● **Given information**

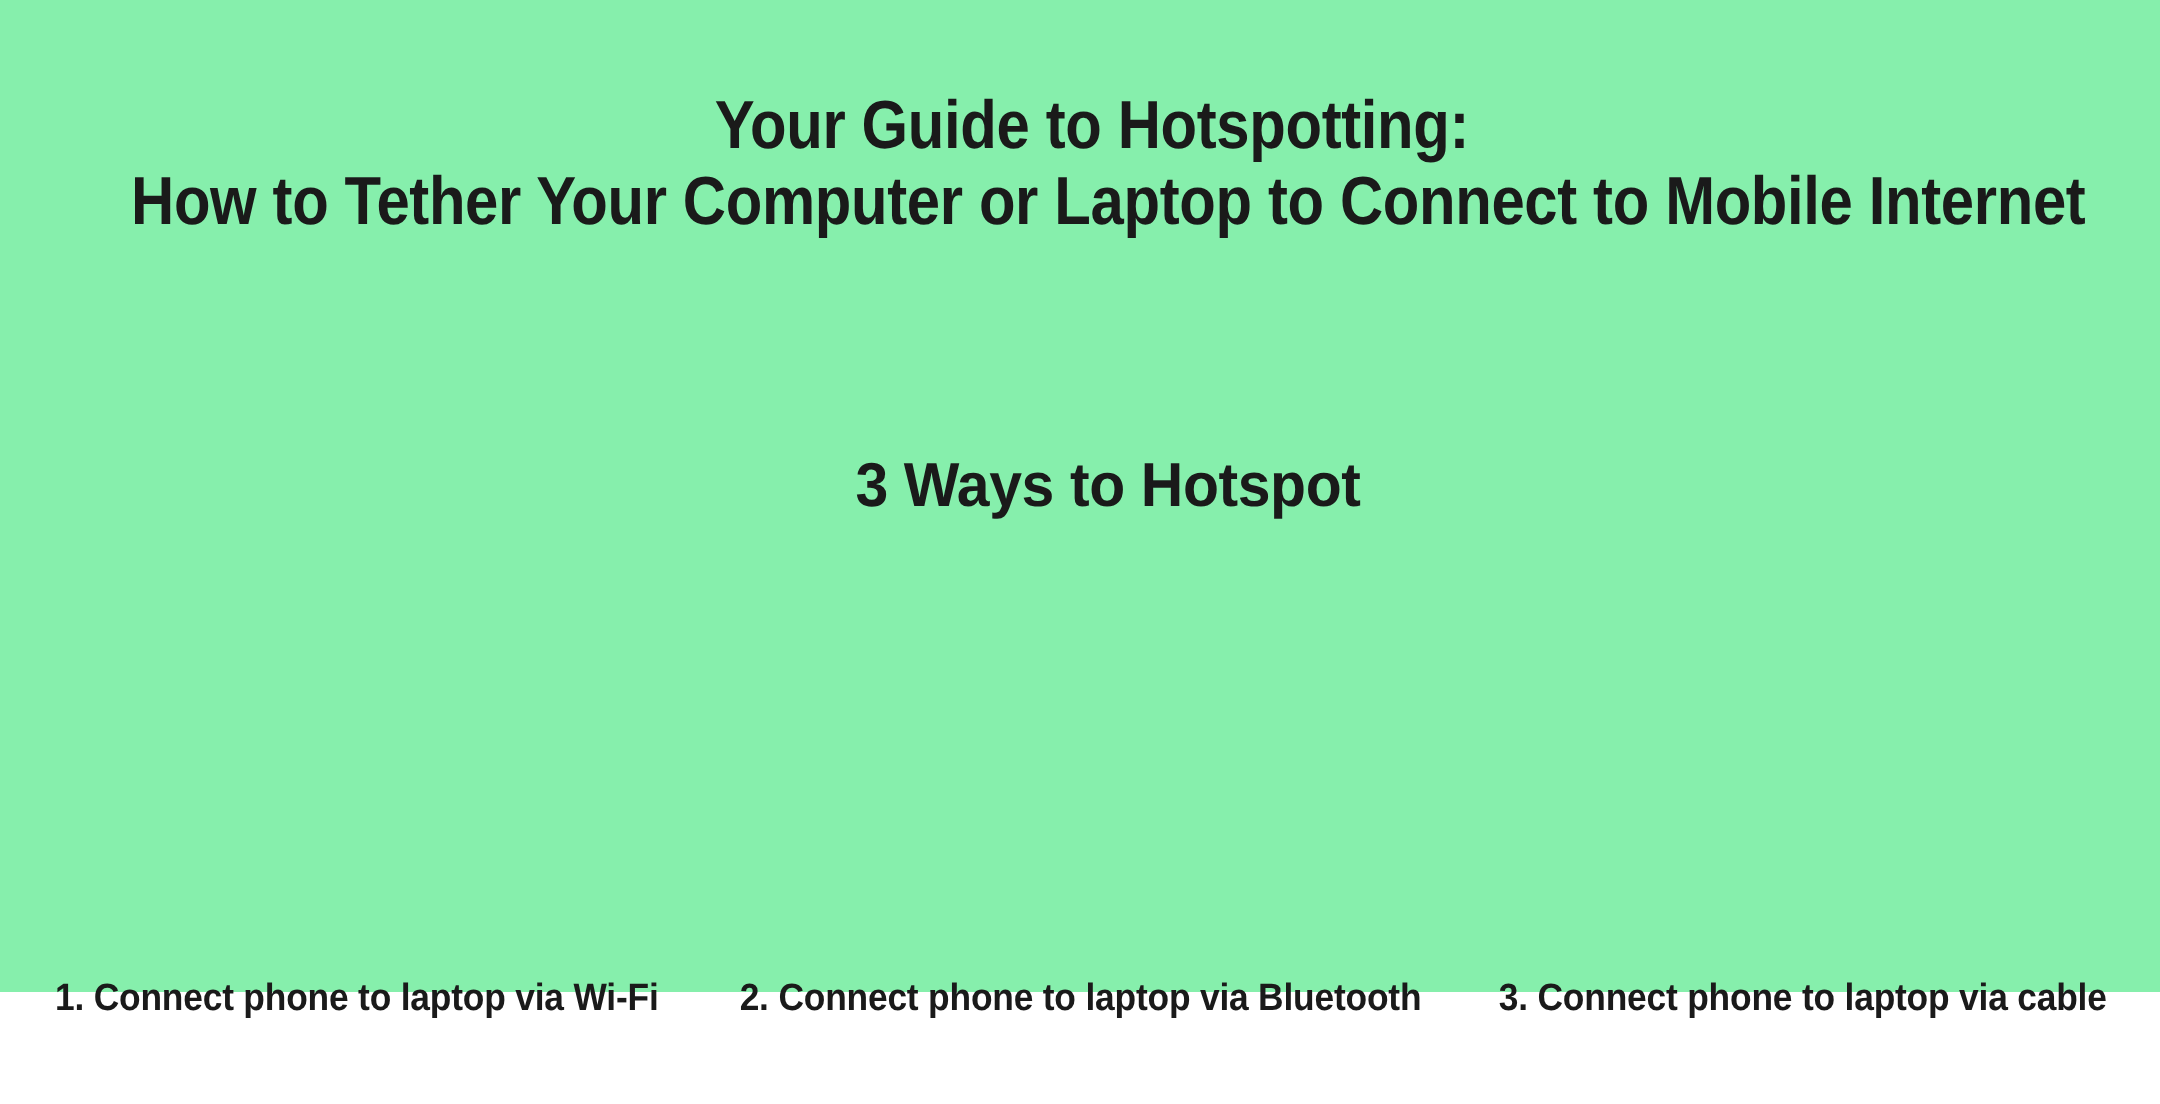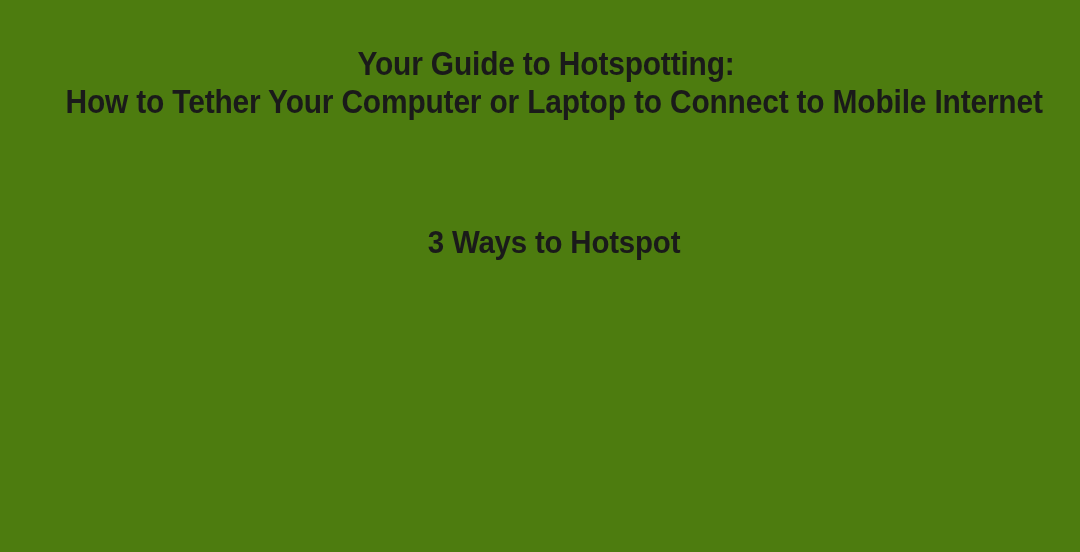--- a/index.html
+++ b/index.html
@@ -22,8 +22,8 @@
     position: absolute;
     inset: 0;
     width: 1080px;
-    height: 552px;
-    background: #4d7c0f;
+    height: 496px;
+    background: #86efac;
   }
 
   

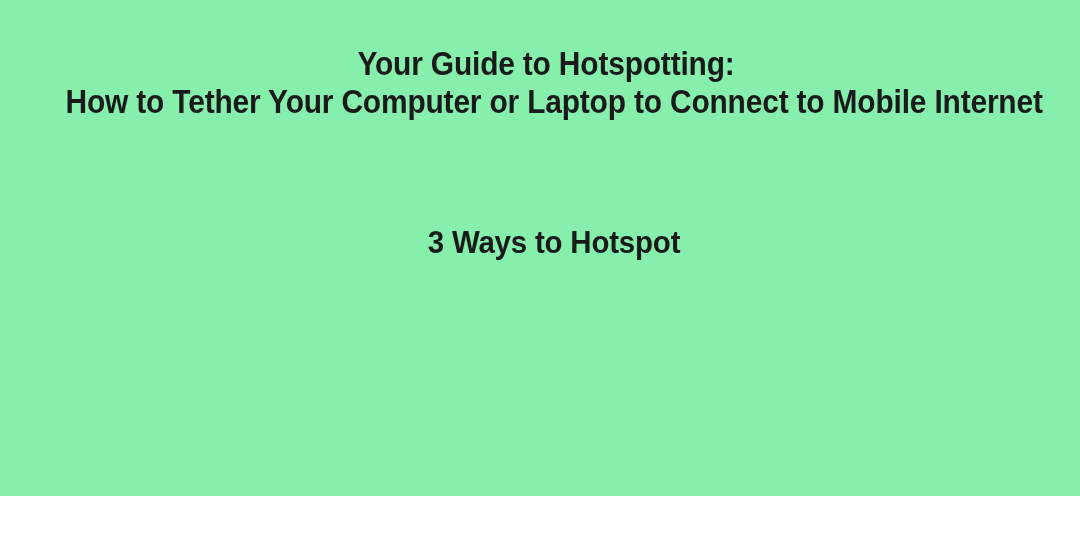--- a/index.html
+++ b/index.html
@@ -142,6 +142,11 @@
     </div>
   </div>
 
+  <div class="captions-row">
+    <div class="caption-cell cell-1">1. Connect phone to laptop via Wi-Fi</div>
+    <div class="caption-cell cell-2">2. Connect phone to laptop via Bluetooth</div>
+    <div class="caption-cell cell-3">3. Connect phone to laptop via cable</div>
+  </div>
 
 </div>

● **Exercise instructions**
Retype the listing exactly. Skip every picture.

● **Result for this task**
--- a/index.html
+++ b/index.html
@@ -22,8 +22,8 @@
     position: absolute;
     inset: 0;
     width: 1080px;
-    height: 552px;
-    background: #4d7c0f;
+    height: 496px;
+    background: #86efac;
   }
 
   

--- a/index.html
+++ b/index.html
@@ -142,6 +142,11 @@
     </div>
   </div>
 
+  <div class="captions-row">
+    <div class="caption-cell cell-1">1. Connect phone to laptop via Wi-Fi</div>
+    <div class="caption-cell cell-2">2. Connect phone to laptop via Bluetooth</div>
+    <div class="caption-cell cell-3">3. Connect phone to laptop via cable</div>
+  </div>
 
 </div>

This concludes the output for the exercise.